For a young person i think the best book to start with is Peter Lynch and One Up On Wall Street. Exceptional advice for a young investor. A solid framework for how to look at investing in stocks. Lots of humour. If a young person reads this book and it does not motivate them to want to learn more then perhaps they should just buy index funds (and be a passive investor).

 

If they are keen to learn more then i would have them read:

1.) chapters 8 and 20 from Intelligent Investor: to learn about Mr Market, Margin of Safety, if you are a passive (index) or aggressive investor

2.) watch youtube videos on Buffett: lots of great advice, including buy quality, concentrate (if you know what you are doing)

3.) A Random Walk Down Wall Street by Malkiel; this book gives a great overview of everything a young investor will face (technical analysis etc) from the investment industry.
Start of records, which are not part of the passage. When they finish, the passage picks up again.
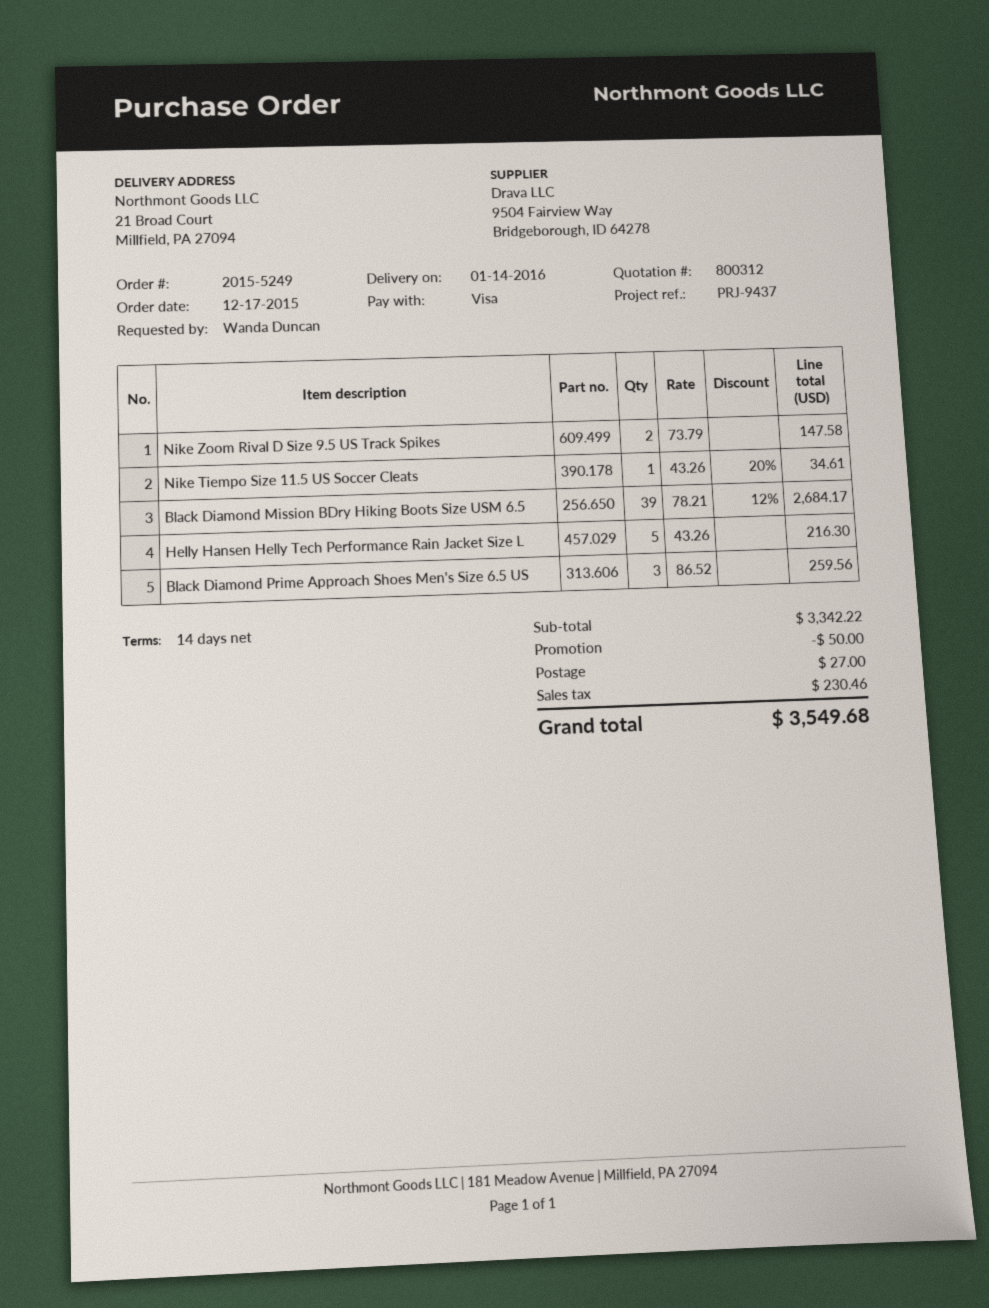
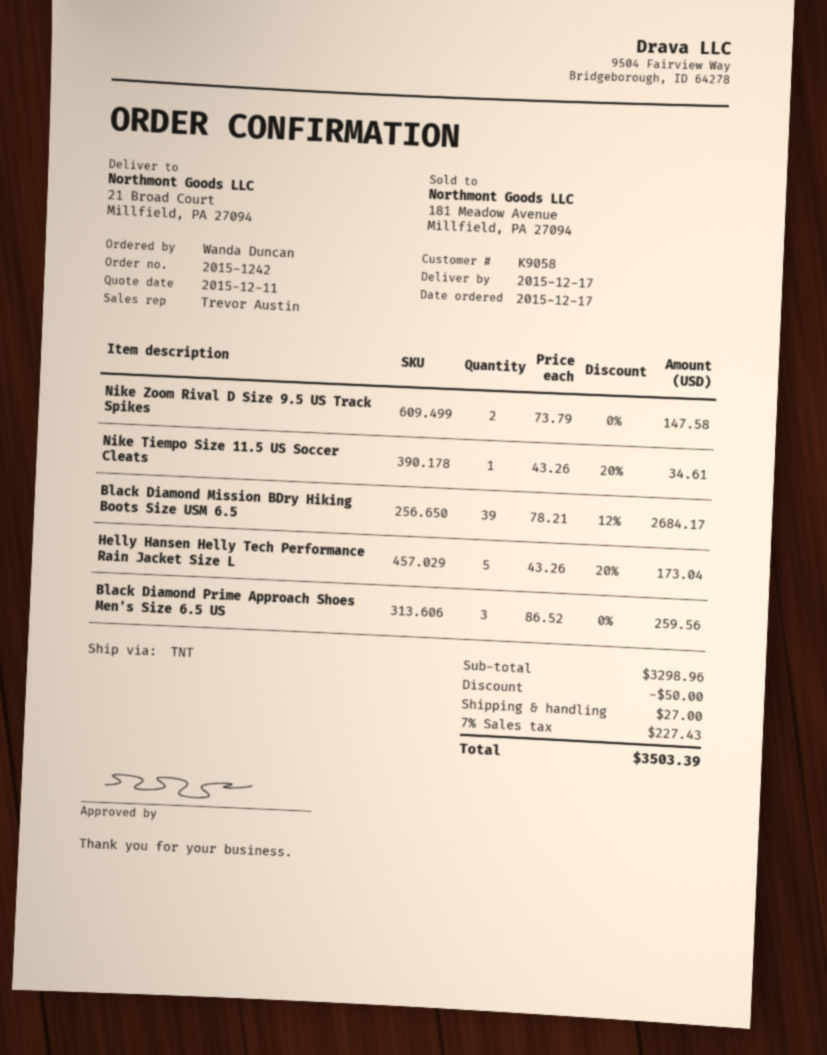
order number: 2015-5249 -> 2015-1242
delivery date: 2016-01-14 -> 2015-12-17
Helly Hansen Helly Tech Performance Rain Jacket Size L: 5 x 43.26 = 216.30 -> 5 x 43.26 - 20% = 173.04
subtotal: 3342.22 -> 3298.96
tax: 230.46 -> 227.43
total: 3549.68 -> 3503.39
It is like a university course with real world mixed in. Not that i agree with Malkiels conclusions; rather i love the canvas he paints in the book. Just finshed re-reading it and it is a great education.

 

My personal journey is about 2-3 years long in active investing. Peter Lynch was a good starting point for me as well, then moving onto other famous authors - our Value Investing professor used his own book titled Book of Value https://www.amazon.com/Book-Value-Investing-Columbia-Publishing/dp/0231175426 which I also liked as a simple starting point.

 

I think the next step, which is taking its sweet time, is moving on from stock or business selection to good portfolio construction. I like this lecture from David Swenson as a starting point. Other suggestions would be great.

https://oyc.yale.edu/economics/econ-252-11/lecture-6

 

Also, in personal finance the two starters that helped me a lot were The Ernst and Young personal financial guide, and The Richest Man in Babylon

https://en.wikipedia.org/wiki/The_Richest_Man_in_Babylon_(book)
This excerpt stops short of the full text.